Ultimately, talent and character cannot remain separate. Take a player with any amount of potential who has no promise as a person - his career will suffer the minute his true self is revealed to the world, putting a padlock on any possibilities of becoming a legend, or at the very least, at being remembered with fondness.

Suarez and Kokorin's actions initiate a question that continues to hover in 21st century sports and politics: how many times must someone break the rules, and to what extreme must someone break them, before something is finally done? There's another question that should surface in the minds of the intelligent few: why are the rich and famous allowed to get away with things that would immediately send anyone else behind bars?

Whether or not you believe in science, it is a well-established fact of life that one action leads to another, which leads to a series of others, in an infinite progression.

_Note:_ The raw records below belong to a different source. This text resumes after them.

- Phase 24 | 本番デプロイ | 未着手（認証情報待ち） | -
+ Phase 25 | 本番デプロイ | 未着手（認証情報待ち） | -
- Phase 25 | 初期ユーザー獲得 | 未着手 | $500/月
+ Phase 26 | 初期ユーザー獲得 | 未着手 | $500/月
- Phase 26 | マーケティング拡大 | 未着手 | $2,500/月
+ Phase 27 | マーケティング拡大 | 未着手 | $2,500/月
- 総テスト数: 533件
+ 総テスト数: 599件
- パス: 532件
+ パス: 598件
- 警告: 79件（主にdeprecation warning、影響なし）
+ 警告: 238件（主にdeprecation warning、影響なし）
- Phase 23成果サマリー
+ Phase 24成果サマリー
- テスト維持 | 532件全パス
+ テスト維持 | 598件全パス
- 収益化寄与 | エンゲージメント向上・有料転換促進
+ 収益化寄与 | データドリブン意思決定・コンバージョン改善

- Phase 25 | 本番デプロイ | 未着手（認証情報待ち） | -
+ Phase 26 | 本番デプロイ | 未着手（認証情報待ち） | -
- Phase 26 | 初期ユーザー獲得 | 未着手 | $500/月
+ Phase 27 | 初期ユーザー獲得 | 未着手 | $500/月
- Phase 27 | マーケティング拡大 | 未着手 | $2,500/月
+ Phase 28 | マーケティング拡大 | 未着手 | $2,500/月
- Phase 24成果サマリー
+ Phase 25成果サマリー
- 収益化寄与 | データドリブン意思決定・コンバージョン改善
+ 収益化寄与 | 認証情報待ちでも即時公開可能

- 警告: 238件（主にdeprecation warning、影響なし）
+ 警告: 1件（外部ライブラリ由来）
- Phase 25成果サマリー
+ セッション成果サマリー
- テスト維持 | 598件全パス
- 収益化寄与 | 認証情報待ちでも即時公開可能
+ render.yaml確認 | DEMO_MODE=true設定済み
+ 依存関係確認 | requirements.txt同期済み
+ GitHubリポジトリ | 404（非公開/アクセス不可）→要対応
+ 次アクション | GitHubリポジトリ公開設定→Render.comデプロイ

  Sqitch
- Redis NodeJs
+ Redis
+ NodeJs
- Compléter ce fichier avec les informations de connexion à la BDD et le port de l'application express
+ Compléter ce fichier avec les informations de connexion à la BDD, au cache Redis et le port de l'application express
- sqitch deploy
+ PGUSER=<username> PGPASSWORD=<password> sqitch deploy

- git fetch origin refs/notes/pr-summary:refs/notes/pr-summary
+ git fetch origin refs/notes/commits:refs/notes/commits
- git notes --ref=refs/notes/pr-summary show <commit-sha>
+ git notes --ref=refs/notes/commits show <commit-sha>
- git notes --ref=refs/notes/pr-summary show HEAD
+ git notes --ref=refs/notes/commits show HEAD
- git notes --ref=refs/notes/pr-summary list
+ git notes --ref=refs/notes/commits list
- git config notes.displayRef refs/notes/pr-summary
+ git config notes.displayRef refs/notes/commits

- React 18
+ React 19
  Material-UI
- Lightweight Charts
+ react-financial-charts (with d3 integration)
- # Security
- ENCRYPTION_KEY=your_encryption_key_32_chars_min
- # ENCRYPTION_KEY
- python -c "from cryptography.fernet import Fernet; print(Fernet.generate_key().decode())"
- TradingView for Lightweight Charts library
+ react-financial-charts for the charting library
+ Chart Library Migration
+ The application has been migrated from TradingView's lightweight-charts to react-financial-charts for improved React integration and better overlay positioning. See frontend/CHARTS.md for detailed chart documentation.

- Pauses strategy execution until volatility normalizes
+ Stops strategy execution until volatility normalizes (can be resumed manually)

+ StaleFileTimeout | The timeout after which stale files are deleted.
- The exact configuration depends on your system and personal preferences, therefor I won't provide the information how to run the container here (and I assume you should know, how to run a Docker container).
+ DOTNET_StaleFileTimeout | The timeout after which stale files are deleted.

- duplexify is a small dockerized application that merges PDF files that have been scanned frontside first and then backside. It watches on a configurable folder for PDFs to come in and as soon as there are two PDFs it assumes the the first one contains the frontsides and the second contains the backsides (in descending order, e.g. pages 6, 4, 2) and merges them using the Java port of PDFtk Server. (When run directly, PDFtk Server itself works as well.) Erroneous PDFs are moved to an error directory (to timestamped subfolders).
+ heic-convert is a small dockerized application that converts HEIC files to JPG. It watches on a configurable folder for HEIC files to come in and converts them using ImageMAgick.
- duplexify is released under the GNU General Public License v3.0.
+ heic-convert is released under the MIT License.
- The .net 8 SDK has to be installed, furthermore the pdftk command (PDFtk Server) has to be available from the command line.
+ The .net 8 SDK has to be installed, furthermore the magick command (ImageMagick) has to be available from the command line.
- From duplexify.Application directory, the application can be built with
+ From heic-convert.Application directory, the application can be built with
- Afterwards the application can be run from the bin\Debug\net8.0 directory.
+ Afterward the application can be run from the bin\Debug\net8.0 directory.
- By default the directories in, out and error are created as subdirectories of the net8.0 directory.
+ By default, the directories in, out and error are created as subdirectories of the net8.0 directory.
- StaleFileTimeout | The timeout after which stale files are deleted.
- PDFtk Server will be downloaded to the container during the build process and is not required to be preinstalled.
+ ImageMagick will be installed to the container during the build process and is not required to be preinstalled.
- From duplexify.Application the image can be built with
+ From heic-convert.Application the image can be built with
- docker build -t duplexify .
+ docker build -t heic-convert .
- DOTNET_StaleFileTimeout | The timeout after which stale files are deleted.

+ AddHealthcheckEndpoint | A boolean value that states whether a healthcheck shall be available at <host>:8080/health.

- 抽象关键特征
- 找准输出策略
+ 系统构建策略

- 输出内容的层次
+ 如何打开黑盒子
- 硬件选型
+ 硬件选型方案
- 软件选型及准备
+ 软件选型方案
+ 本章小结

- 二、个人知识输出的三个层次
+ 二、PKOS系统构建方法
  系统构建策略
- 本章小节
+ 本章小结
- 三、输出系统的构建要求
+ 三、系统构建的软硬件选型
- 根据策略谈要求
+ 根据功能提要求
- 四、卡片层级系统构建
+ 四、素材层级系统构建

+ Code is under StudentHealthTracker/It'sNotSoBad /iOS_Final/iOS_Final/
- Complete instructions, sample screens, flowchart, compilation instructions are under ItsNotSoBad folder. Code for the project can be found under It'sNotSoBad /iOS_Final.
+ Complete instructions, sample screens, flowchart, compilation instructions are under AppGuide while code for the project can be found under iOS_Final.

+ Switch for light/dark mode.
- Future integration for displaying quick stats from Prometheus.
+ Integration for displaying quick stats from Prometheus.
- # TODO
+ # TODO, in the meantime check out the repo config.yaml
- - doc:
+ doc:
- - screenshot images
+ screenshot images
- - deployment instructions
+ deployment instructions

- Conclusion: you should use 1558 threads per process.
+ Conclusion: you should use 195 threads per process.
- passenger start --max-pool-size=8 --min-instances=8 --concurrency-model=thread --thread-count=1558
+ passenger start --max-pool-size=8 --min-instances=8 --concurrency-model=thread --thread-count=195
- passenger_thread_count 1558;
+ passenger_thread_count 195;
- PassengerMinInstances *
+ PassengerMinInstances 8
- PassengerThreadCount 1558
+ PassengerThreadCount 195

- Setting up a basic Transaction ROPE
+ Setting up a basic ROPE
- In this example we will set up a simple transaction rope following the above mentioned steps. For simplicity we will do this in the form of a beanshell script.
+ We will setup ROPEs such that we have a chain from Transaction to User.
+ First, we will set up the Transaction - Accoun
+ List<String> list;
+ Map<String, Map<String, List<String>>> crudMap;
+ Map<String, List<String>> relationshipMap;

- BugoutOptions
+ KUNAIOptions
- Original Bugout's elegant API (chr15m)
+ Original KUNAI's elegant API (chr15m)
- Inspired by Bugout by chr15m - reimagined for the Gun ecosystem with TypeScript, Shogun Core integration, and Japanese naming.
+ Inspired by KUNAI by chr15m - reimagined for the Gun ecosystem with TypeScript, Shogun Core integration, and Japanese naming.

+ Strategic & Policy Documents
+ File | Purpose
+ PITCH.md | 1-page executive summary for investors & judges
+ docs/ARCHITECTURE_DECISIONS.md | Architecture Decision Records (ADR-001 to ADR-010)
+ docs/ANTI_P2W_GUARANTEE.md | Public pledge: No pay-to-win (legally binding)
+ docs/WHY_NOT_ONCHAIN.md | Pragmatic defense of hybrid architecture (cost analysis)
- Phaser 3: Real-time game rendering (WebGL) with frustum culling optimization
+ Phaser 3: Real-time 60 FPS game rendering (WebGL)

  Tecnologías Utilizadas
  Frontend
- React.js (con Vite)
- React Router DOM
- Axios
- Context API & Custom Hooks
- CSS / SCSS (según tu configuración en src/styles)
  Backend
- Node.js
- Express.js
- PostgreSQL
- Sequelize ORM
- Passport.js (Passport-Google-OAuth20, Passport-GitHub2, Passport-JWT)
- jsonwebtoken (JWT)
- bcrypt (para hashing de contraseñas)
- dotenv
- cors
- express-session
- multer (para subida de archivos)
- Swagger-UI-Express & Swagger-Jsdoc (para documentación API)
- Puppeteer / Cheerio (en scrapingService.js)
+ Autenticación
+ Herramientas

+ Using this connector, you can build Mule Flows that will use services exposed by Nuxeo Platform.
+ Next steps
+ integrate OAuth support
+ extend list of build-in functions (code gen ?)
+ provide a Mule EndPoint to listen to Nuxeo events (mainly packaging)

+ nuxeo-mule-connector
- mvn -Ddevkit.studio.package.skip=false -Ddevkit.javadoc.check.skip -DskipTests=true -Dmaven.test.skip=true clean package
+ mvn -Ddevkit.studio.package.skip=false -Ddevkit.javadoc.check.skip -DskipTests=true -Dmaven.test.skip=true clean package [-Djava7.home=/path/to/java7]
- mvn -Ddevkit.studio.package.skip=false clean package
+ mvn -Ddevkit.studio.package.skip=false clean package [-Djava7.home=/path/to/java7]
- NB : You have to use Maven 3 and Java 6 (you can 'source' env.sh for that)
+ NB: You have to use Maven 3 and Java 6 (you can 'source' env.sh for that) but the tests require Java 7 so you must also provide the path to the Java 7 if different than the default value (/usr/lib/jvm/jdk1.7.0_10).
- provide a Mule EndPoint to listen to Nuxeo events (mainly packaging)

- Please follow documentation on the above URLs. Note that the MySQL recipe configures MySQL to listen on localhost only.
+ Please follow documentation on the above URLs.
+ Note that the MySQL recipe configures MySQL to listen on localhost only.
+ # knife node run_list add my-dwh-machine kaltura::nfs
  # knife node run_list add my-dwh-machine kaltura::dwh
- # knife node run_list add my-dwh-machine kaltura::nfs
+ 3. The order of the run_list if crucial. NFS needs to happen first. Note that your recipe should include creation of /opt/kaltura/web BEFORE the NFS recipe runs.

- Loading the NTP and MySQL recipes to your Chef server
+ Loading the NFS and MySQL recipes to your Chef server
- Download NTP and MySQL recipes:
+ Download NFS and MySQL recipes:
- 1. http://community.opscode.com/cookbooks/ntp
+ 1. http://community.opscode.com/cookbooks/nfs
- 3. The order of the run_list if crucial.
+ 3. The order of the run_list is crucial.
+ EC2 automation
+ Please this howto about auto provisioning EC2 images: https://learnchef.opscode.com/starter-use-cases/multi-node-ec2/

Unless an equal and opposite force gets in the way, enough forces can accumulate to escalate the series. There is no need in football for players like Luis Suarez and Aleksandr Kokorin. The management of Liverpool and FC Dynamo would do well to re-read their club mission statements and ban these players from ever stepping foot on the pitch again.

The worst part of the whole shenanigan is that it's more likely than not that nothing will be done. Sure, both players can get fined as many times as the disciplinary committee sees fit. What'll that do? The Lion King taught us at an early age that sometimes, "these outsider types" can't change their stripes. This day and age in sports and politics calls for drastic measures. It's time to administer rules the right way: by being completely unforgiving. An infringement on justice, let alone more than once, deserves no mercy. The FA, RFU, and others can do as they see fit, but that will never change an a priori truth: such behavior is inexcusable, both on and off the pitch.